Low-Voltage-Activated Calcium Current Does Not Regulate the Firing Behavior in Paired Mechanosensory Neurons With Different Adaptation Properties

Shin-Ichi Sekizawa, Andrew S. French, and Päivi H. Torkkeli

Department of Physiology and Biophysics, Dalhousie University, Halifax, Nova Scotia B3H 4H7, Canada

Sekizawa, Shin-Ichi, Andrew S. French, and Päivi H. Torkkeli. Low-Voltage-Activated Calcium Current Does Not Regulate the Firing Behavior in Paired Mechanosensory Neurons With Different Adaptation Properties. J. Neurophysiol. 83: 746-753, 2000. Low-voltage-activated Ca2+ currents (LVA-ICa) are believed to perform several roles in neurons such as lowering the threshold for action potentials, promoting burst firing and oscillatory behavior, and enhancing synaptic excitation. They also may allow rapid increases in intracellular Ca2+ concentration. We discovered LVA-ICa in both members of paired mechanoreceptor neurons in a spider, where one neuron adapts rapidly (Type A) and the other slowly (Type B) in response to a step stimulus.

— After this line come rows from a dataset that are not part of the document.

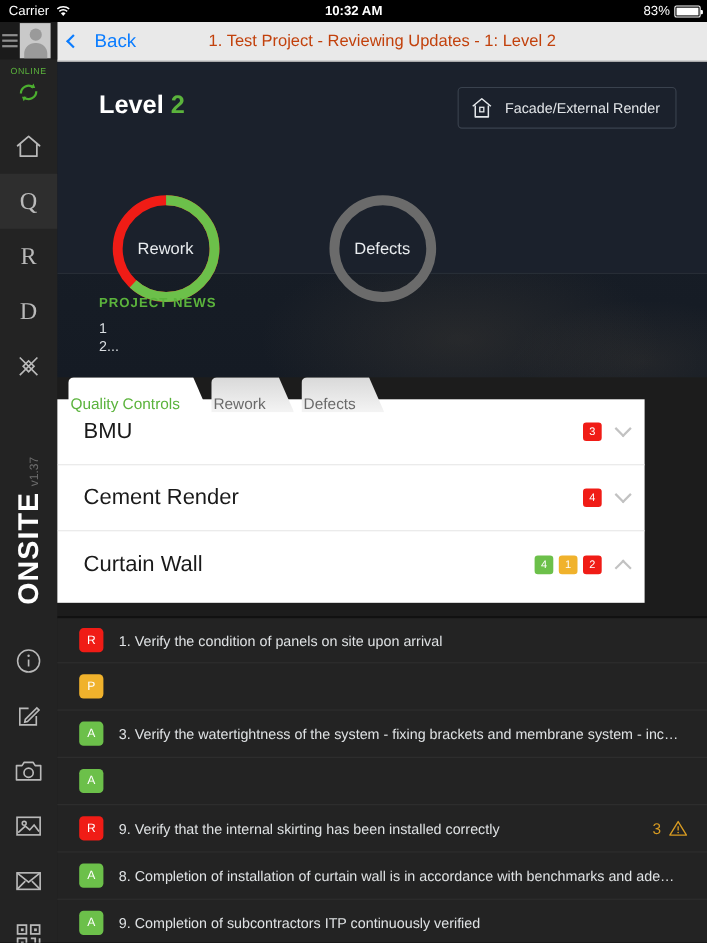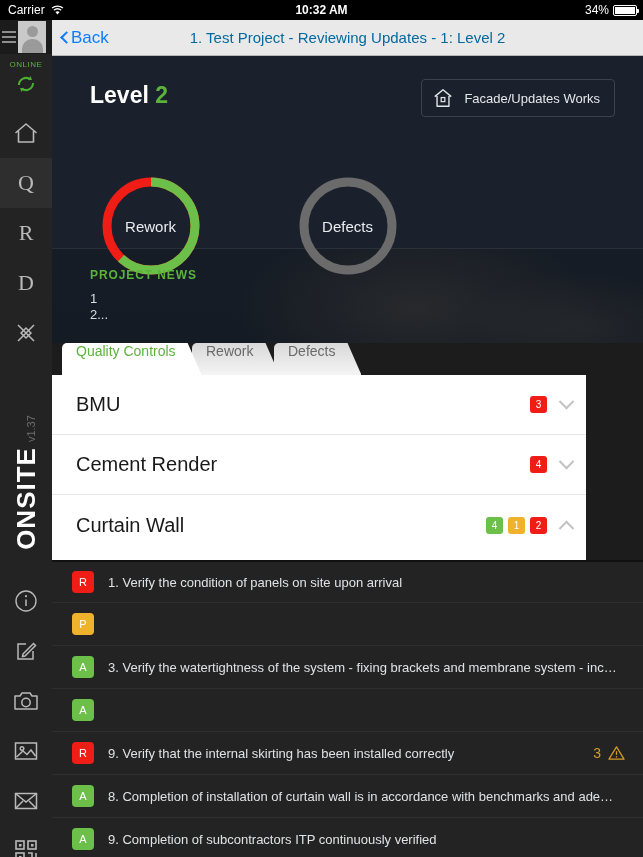--- a/index.html
+++ b/index.html
@@ -70,24 +70,24 @@
   }
   .brand-name { color: #fff; font-size: 26px; font-weight: bold; letter-spacing: 1px; position: relative; }
   .brand-ver { color: #6d6d6d; font-size: 11px; }
 
   
   .navbar {
     position: absolute; left: 52px; top: 20px; width: 591px; height: 36px;
     background: #e9e9e9; border-bottom: 1px solid #b7b7b7; z-index: 20;
     display: flex; align-items: center;
   }
-  .back { display: flex; align-items: center; gap: 0; margin-left: 10px; color: #0a7cff; font-size: 17px; }
+  .back { display: flex; align-items: center; gap: 15px; margin-left: 10px; color: #0a7cff; font-size: 17px; }
   .chev-l { width: 9px; height: 9px; border-left: 2.4px solid #0a7cff; border-bottom: 2.4px solid #0a7cff;
     transform: rotate(45deg); }
-  .nav-title { position: absolute; left: 0; width: 591px; text-align: center; font-size: 15px; color: #0369a1; }
+  .nav-title { position: absolute; left: 0; width: 591px; text-align: center; font-size: 15px; color: #c2410c; }
 
   
   .hero {
     position: absolute; left: 52px; top: 56px; width: 591px; height: 287px;
     background:
       radial-gradient(ellipse 260px 120px at 62% 88%, rgba(80,72,60,.30), rgba(80,72,60,0) 70%),
       radial-gradient(ellipse 170px 80px at 90% 95%, rgba(80,72,60,.24), rgba(80,72,60,0) 70%),
       linear-gradient(#191f29, #171d26 55%, #151b24);
     overflow: hidden;
   }
@@ -112,31 +112,31 @@
     color: #e9ecef; font-size: 15px;
   }
 
   .news { position: absolute; left: 38px; top: 212px; }
   .news-h { color: #5bb33c; font-size: 12px; font-weight: bold; letter-spacing: .9px; }
   .news-l { color: #d9dde1; font-size: 13px; margin-top: 9px; line-height: 16px; }
 
   
   .tabs { position: absolute; left: 52px; top: 343px; width: 591px; height: 32px; z-index: 12; }
   .tab {
-    position: absolute; top: 0; height: 32px; padding: 0 16px 0 14px;
-    display: flex; align-items: flex-start; font-size: 14px; color: #6a6a6a;
+    position: absolute; top: 0; height: 32px; padding: 0 16px 0 2px;
+    display: flex; align-items: flex-end; font-size: 14px; color: #6a6a6a;
     background: linear-gradient(#d9d9d9, #f4f4f4);
     border-radius: 5px 0 0 0;
     clip-path: polygon(0 0, calc(100% - 14px) 0, 100% 100%, 0 100%);
     padding-right: 26px;
   }
   .tab.active { background: #fff; color: #5bb33c; z-index: 5; }
 
   
-  .panel { position: absolute; left: 52px; top: 375px; width: 534px; height: 185px; background: #fff; z-index: 10; }
+  .panel { position: absolute; left: 52px; top: 363px; width: 534px; height: 185px; background: #fff; z-index: 10; }
   .grp {
     position: relative; height: 60px; display: flex; align-items: center;
     border-bottom: 1px solid #e6e6e6; padding: 0 14px 0 24px;
   }
   .grp:last-child { border-bottom: none; }
   .grp-name { font-size: 20px; color: #1a1a1a; flex: 1; }
   .badges { display: flex; gap: 5px; align-items: center; }
   .bdg {
     min-width: 17px; height: 17px; border-radius: 3px; color: #fff; font-size: 10px;
     display: flex; align-items: center; justify-content: center; padding: 0 3px;
@@ -178,21 +178,21 @@
     <div class="sb-left">
       <span>Carrier</span>
       <svg width="13" height="11" viewBox="0 0 13 11">
         <path d="M6.5 9.6 L4.4 7.1 A3.3 3.3 0 0 1 8.6 7.1 Z" fill="#fff"></path>
         <path d="M2.9 5.3 A5.6 5.6 0 0 1 10.1 5.3" stroke="#fff" stroke-width="1.3" fill="none"></path>
         <path d="M1.1 3.1 A8.2 8.2 0 0 1 11.9 3.1" stroke="#fff" stroke-width="1.3" fill="none"></path>
       </svg>
     </div>
     <div class="sb-center">10:32 AM</div>
     <div class="sb-right">
-      <span>34%</span>
+      <span>83%</span>
       <span class="batt">
           <i></i>
         </span>
     </div>
   </div>
 
   <div class="rail">
     <div class="rail-top">
       <div class="hamb">
           <span></span>
@@ -302,21 +302,21 @@
     <div class="level">
       <span>Level</span>
       <b>2</b>
     </div>
 
     <div class="facade">
       <svg width="22" height="22" viewBox="0 0 24 24">
         <path d="M3 10.5 L12 3 L21 10.5 M5.5 9.8 V21 H18.5 V9.8" stroke="#e4e7ea" stroke-width="1.5" fill="none" stroke-linejoin="round"></path>
         <rect x="10" y="11.5" width="4" height="4.5" fill="none" stroke="#e4e7ea" stroke-width="1.3"></rect>
       </svg>
-      <span>Facade/Updates Works</span>
+      <span>Facade/External Render</span>
     </div>
 
     <div class="donuts">
       <div class="donut-wrap">
         <div class="donut">
           <svg width="104" height="104" viewBox="0 0 104 104">
             <circle cx="52" cy="52" r="44" fill="none" stroke="#f01c16" stroke-width="9"></circle>
             <circle cx="52" cy="52" r="44" fill="none" stroke="#6cc04a" stroke-width="9" stroke-dasharray="171 105" stroke-dashoffset="0"></circle>
           </svg>
           <div class="donut-lbl">Rework</div>

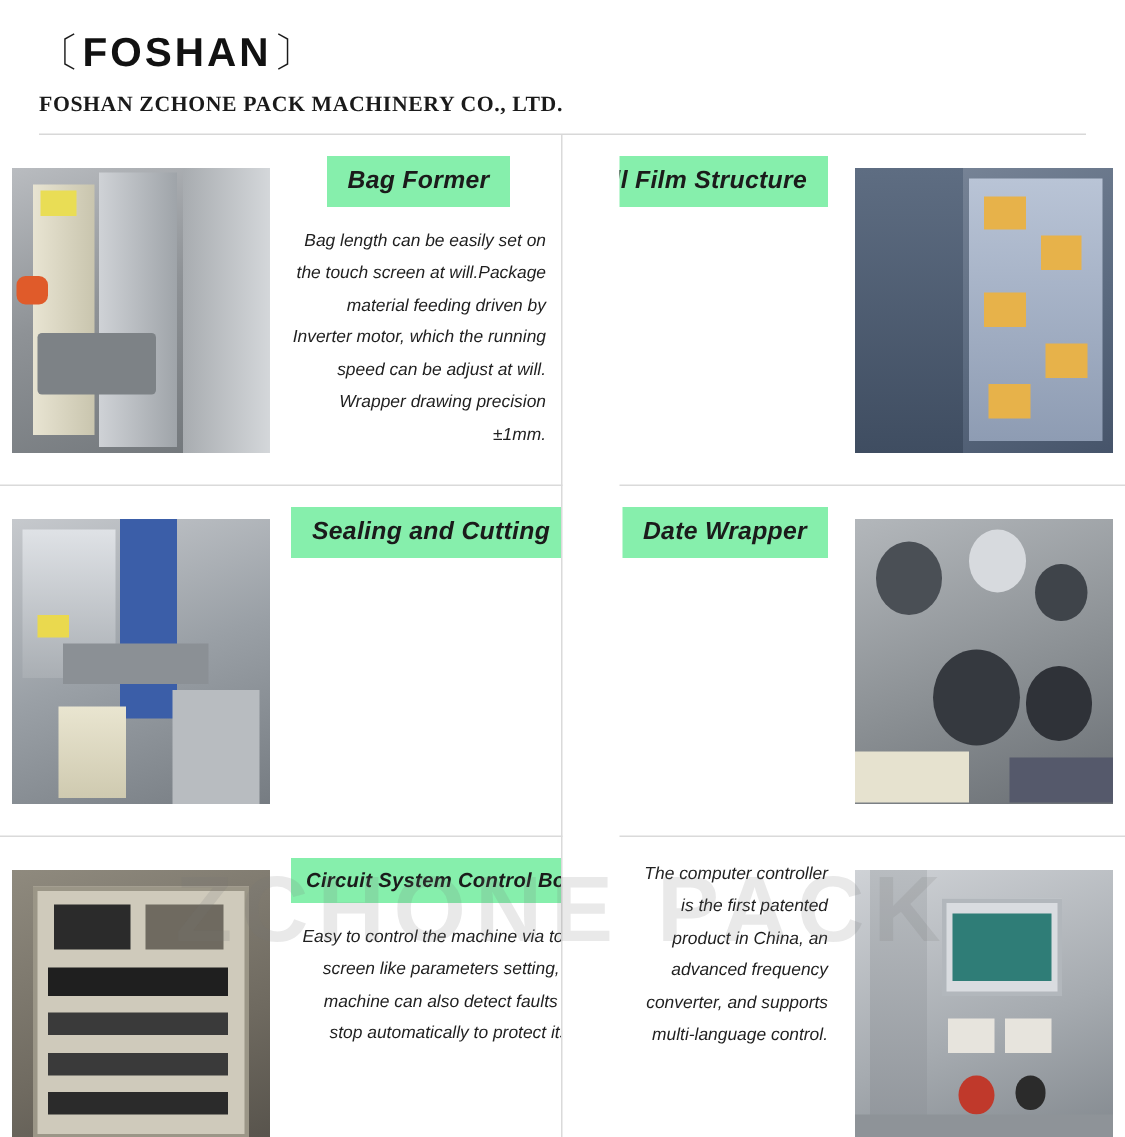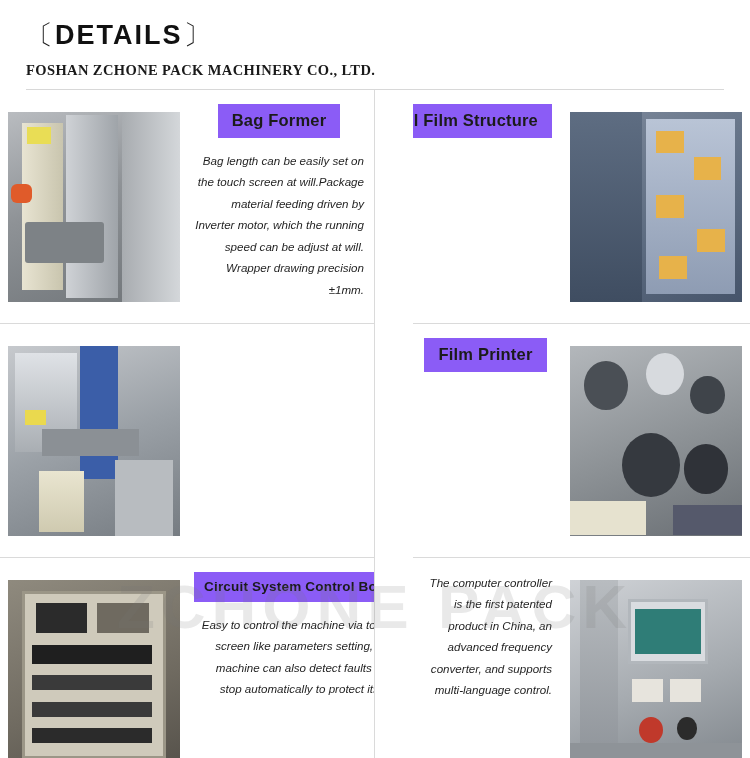--- a/index.html
+++ b/index.html
@@ -91,22 +91,23 @@
   }
   .textcol {
     flex: 1;
     padding: 14px 10px 10px 6px;
     display: flex;
     flex-direction: column;
     align-items: center;
   }
   .badge {
     display: inline-block;
-    background: #8b5cf6;
+    background: #86efac;
     color: #1b1b1b;
+    font-style: italic;
     font-weight: 700;
     font-size: 16.5px;
     padding: 7px 14px 8px 14px;
     margin-bottom: 12px;
     white-space: nowrap;
     letter-spacing: 0.2px;
   }
   .badge.small { font-size: 13.5px; padding: 7px 10px 8px 10px; }
   .desc {
     font-size: 11.6px;
@@ -194,21 +195,21 @@
   .p-touch .floor { left: 0%; top: 86%; width: 100%; height: 14%; background: #8e9398; }
 </style>
 </head>
 <body>
 
 <div id="page">
 
   <div class="header">
     <div class="title-row">
       <span class="bracket">〔</span>
-      <span class="title-text">DETAILS</span>
+      <span class="title-text">FOSHAN</span>
       <span class="bracket">〕</span>
     </div>
     <div class="company">FOSHAN ZCHONE PACK MACHINERY CO., LTD.</div>
     <div class="header-rule"></div>
   </div>
 
   <div class="grid">
 
     <div class="cell col1">
       <div class="cell-inner">
@@ -248,37 +249,38 @@
       <div class="cell-inner">
         <div class="photo p-sealing">
           <div class="ph m1"></div>
             <div class="ph m2"></div>
             <div class="ph m3"></div>
           <div class="ph m4"></div>
             <div class="ph m5"></div>
             <div class="ph m6"></div>
         </div>
         <div class="textcol">
+          <div class="badge">Sealing and Cutting</div>
         </div>
       </div>
     </div>
 
     <div class="cell col2">
       <div class="cell-inner rev">
         <div class="photo p-dateprinter">
           <div class="ph b1"></div>
             <div class="ph b2"></div>
           <div class="ph c1"></div>
             <div class="ph c2"></div>
             <div class="ph c3"></div>
           <div class="ph c4"></div>
             <div class="ph c5"></div>
         </div>
         <div class="textcol">
-          <div class="badge">Film Printer</div>
+          <div class="badge">Date Wrapper</div>
         </div>
       </div>
     </div>
 
     <div class="cell col1 row3">
       <div class="cell-inner">
         <div class="photo p-circuit">
           <div class="ph box"></div>
           <div class="ph s1"></div>
             <div class="ph s2"></div>

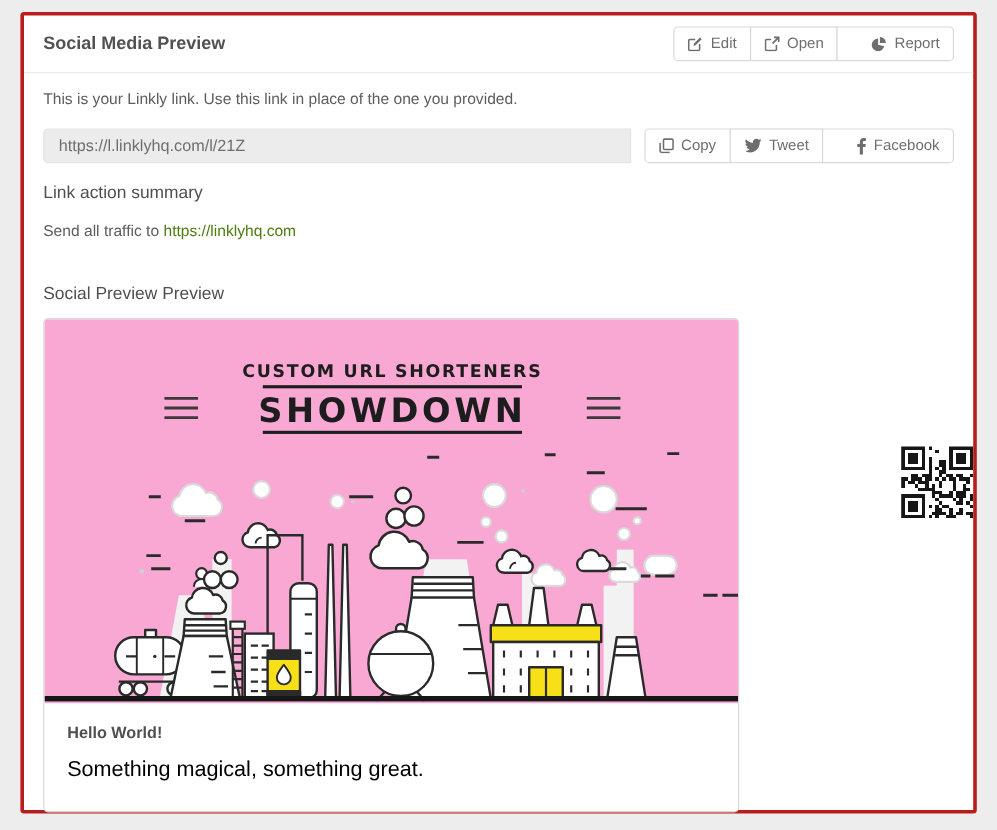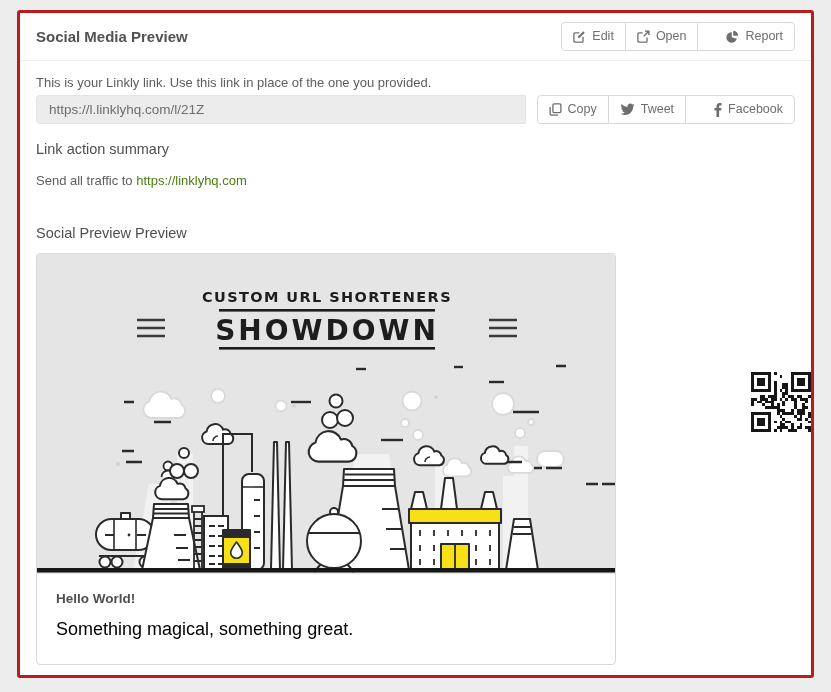--- a/index.html
+++ b/index.html
@@ -41,21 +41,21 @@
     padding: 7px 11px;
     cursor: pointer;
     white-space: nowrap;
   }
   .btn + .btn { margin-left: -1px; }
   .btn:first-child { border-radius: 4px 0 0 4px; }
   .btn:last-child { border-radius: 0 4px 4px 0; padding-left: 28px; }
   .icon { display: inline-flex; align-items: center; }
   .panel-body { padding: 14px 16px 0 16px; }
   .intro { font-size: 13px; color: #5d5d5d; }
-  .link-row { display: flex; margin-top: 5px; height: 29px; }
+  .link-row { display: flex; margin-top: 17px; height: 29px; }
   .link-input {
     flex: 1;
     background: #ececec;
     border: 1px solid #e4e4e4;
     border-radius: 4px 0 0 4px;
     padding: 0 12px;
     font-family: inherit;
     font-size: 13.5px;
     color: #6e6e6e;
     margin-right: 11px;
@@ -67,21 +67,21 @@
   .link { text-decoration: none; }
   .sh-2 { margin-top: 37px; }
   .preview-card {
     margin-top: 12px;
     width: 580px;
     border: 1px solid #d9d9d9;
     border-radius: 4px;
     overflow: hidden;
     background: #fff;
   }
-  .preview-image { width: 578px; height: 320px; background: #e5e5e5; }
+  .preview-image { width: 578px; height: 320px; background: #f9a8d4; }
   .preview-meta { padding: 17px 19px 24px 19px; }
   .preview-title { font-size: 13.5px; font-weight: bold; color: #4f4f4f; }
   .preview-desc { margin-top: 13px; font-size: 18px; color: #000000; }
   .qr { position: absolute; left: 731px; top: 359px; width: 60px; height: 60px; }
   .qr svg { width: 60px; height: 60px; display: block; }
 </style>
 </head>
 <body>
 
 <div class="panel">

To learn if ICa contributed to the difference in adaptation behavior, we studied the kinetics of ICa from isolated somata under single-electrode voltage-clamp and tested its physiological function under current clamp. LVA-ICa was large enough to fire single action potentials when all other voltage-activated currents were blocked, but we found no evidence that it regulated firing behavior. LVA-ICa did not lower the action potential threshold or affect firing frequency. Previous experiments have failed to find Ca2+-activated K+ current (IK(Ca)) in the somata of these neurons, so it is also unlikely that LVA-ICa interacts with IK(Ca) to produce oscillatory behavior. We conclude that LVA-Ca2+ channels in the somata, and possible in the dendrites, of these neurons open in response to the depolarization caused by receptor current and by the voltage-activated Na+ current (INa) that produces action potential(s). However, the role of the increased intracellular Ca2+ concentration in neuronal function remains enigmatic.